We need to build our own enviroment to test things out and learn about git like file systems

* as data engineers we want to try things out in order to properly understand systems that we are building.

* as data scientist we want an environment able to support our experimentations.

* as developers we want reproducible enviroments to validate our code on.
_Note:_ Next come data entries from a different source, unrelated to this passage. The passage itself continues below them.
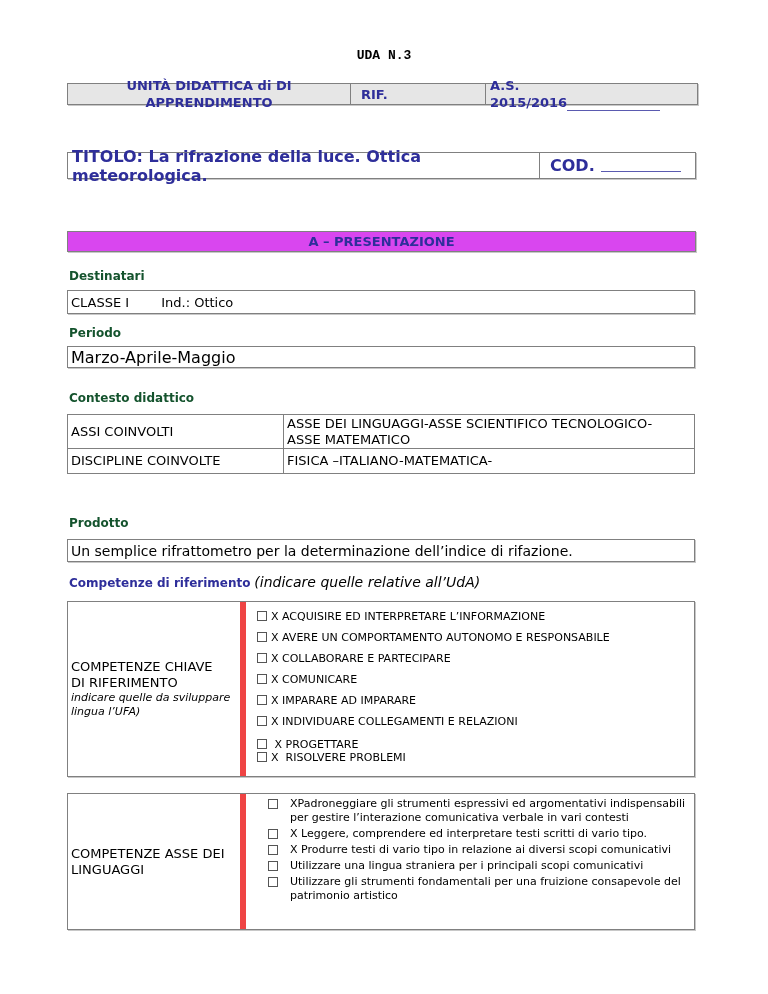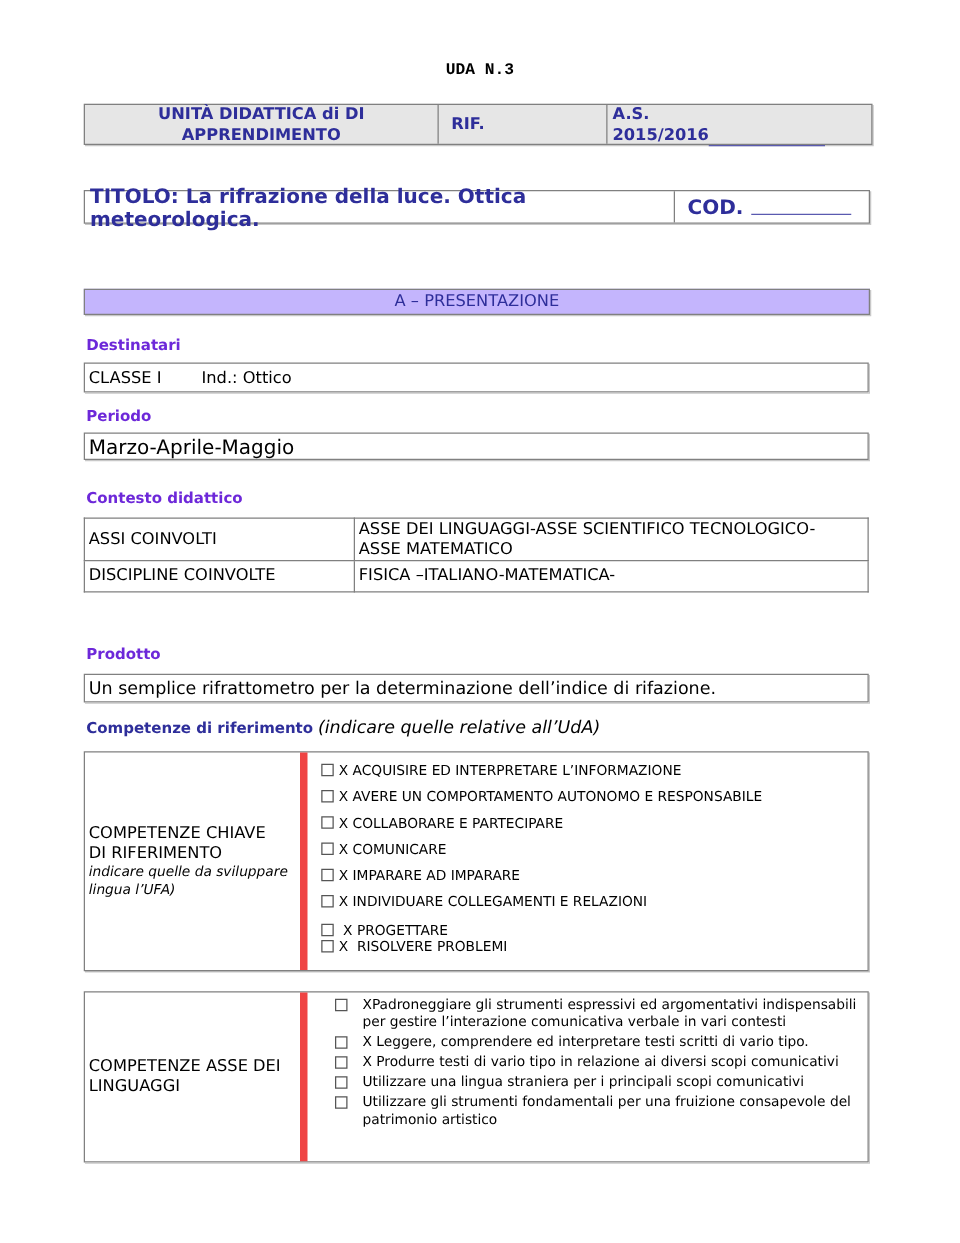--- a/index.html
+++ b/index.html
@@ -11,7 +11,7 @@
   .blue { color: #2e2e9a; margin-top: 16px; }
   .bold { font-weight: bold; }
   
-  .hdr { left: 67px; top: 83px; width: 631px; height: 33px; background: #e6e6e6;
+  .hdr { left: 67px; top: 83px; width: 631px; height: 22px; background: #e6e6e6;
          border: 1px solid #808080; box-shadow: 1px 1px 0 #c8c8c8; display: flex; }
   .hdr .cell { height: 100%; display: flex; align-items: center; box-sizing: border-box;
                font-size: 13px; font-weight: bold; color: #2e2e9a; line-height: 17px; }

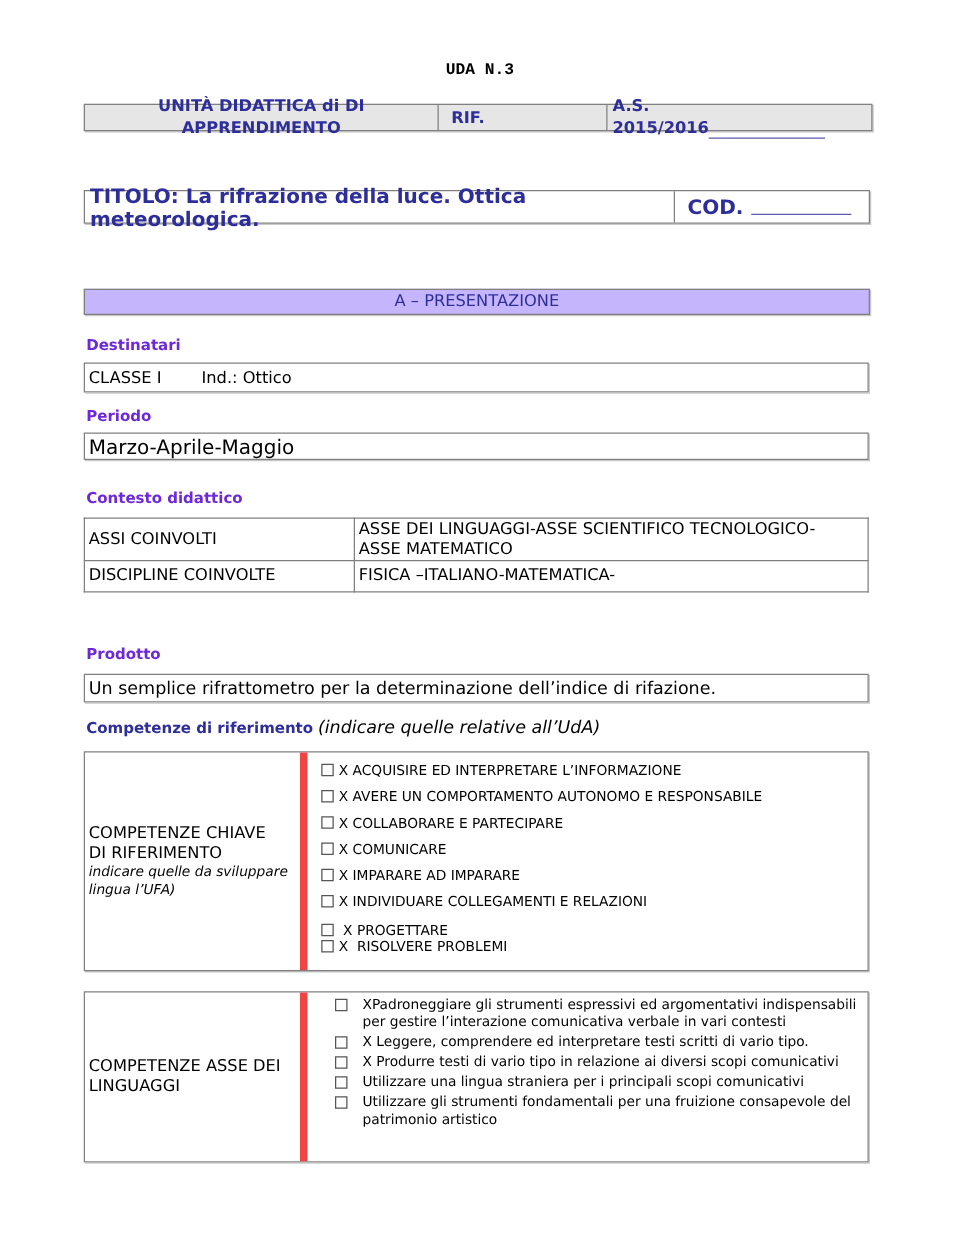--- a/index.html
+++ b/index.html
@@ -26,8 +26,8 @@
   .tit .t2 { flex: 1; display: flex; align-items: center; padding-left: 10px; box-sizing: border-box; }
   .tit .uline2 { display: inline-block; border-bottom: 1.5px solid #5a5ab0; width: 80px; height: 12px; margin-left: 6px; }
   
-  .pres { left: 67px; top: 231px; width: 629px; height: 21px; background: #c4b5fd; border: 1px solid #808080;
-          box-shadow: 1px 1px 0 #c8c8c8; text-align: center; font-size: 13px; font-weight: normal; color: #2e2e9a; line-height: 19px; }
+  .pres { left: 67px; top: 231px; width: 629px; height: 21px; background: #d946ef; border: 1px solid #808080;
+          box-shadow: 1px 1px 0 #c8c8c8; text-align: center; font-size: 13px; font-weight: bold; color: #2e2e9a; line-height: 19px; }
   .lbl { left: 69px; font-size: 12px; font-weight: bold; color: #6d28d9; }
   .box { left: 67px; width: 628px; border: 1px solid #808080; box-shadow: 1px 1px 0 #c8c8c8;
          font-size: 13px; padding-left: 3px; display: flex; align-items: center; }

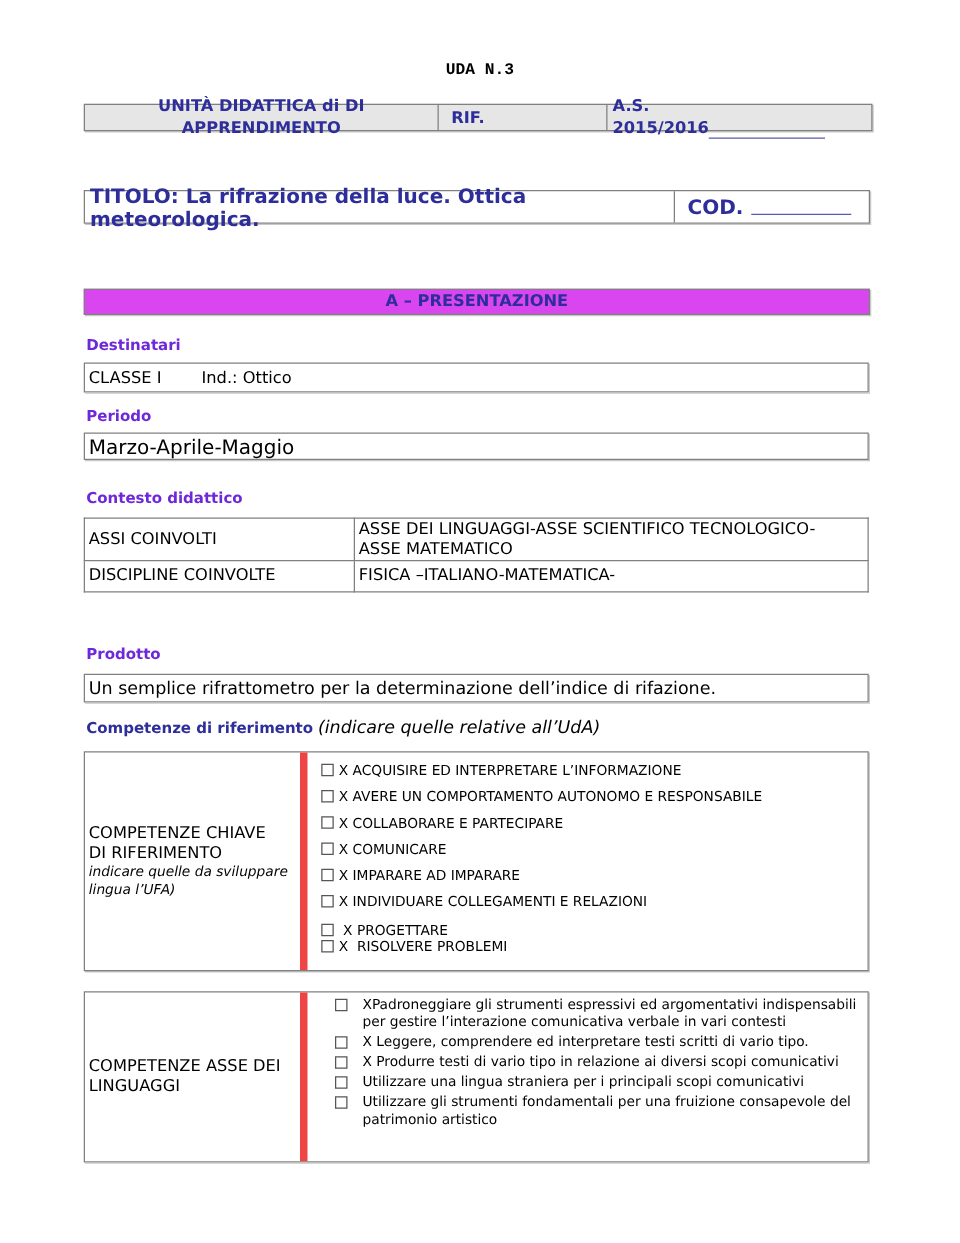--- a/index.html
+++ b/index.html
@@ -28,7 +28,7 @@
   
   .pres { left: 67px; top: 231px; width: 629px; height: 21px; background: #d946ef; border: 1px solid #808080;
           box-shadow: 1px 1px 0 #c8c8c8; text-align: center; font-size: 13px; font-weight: bold; color: #2e2e9a; line-height: 19px; }
-  .lbl { left: 69px; font-size: 12px; font-weight: bold; color: #6d28d9; }
+  .lbl { left: 69px; font-size: 12px; font-weight: bold; color: #14532d; }
   .box { left: 67px; width: 628px; border: 1px solid #808080; box-shadow: 1px 1px 0 #c8c8c8;
          font-size: 13px; padding-left: 3px; display: flex; align-items: center; }
   .small { font-size: 16px; }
Let's begin by configuring our environment, nobody has ever been fired by defining a bit of infrastructure.

We are going to create an environment based on

* Apache Spark: our distributed execution engine, this will be the compute layer of our lab environment and will shuffle data around your cluster and crunch the numbers.
* The local filesystem: we need to store the actual data on a distributed filesystem, we are only going to only use one node so we will select the local filesystem viewing it as a *special* case of a more general distributed filesystem.
* Lakefs: our metadata management solution, table formats describe plain files as collection of related content by attaching metadata to those files, we will store this metadata inside lakefs in order to get time travel on metadata.  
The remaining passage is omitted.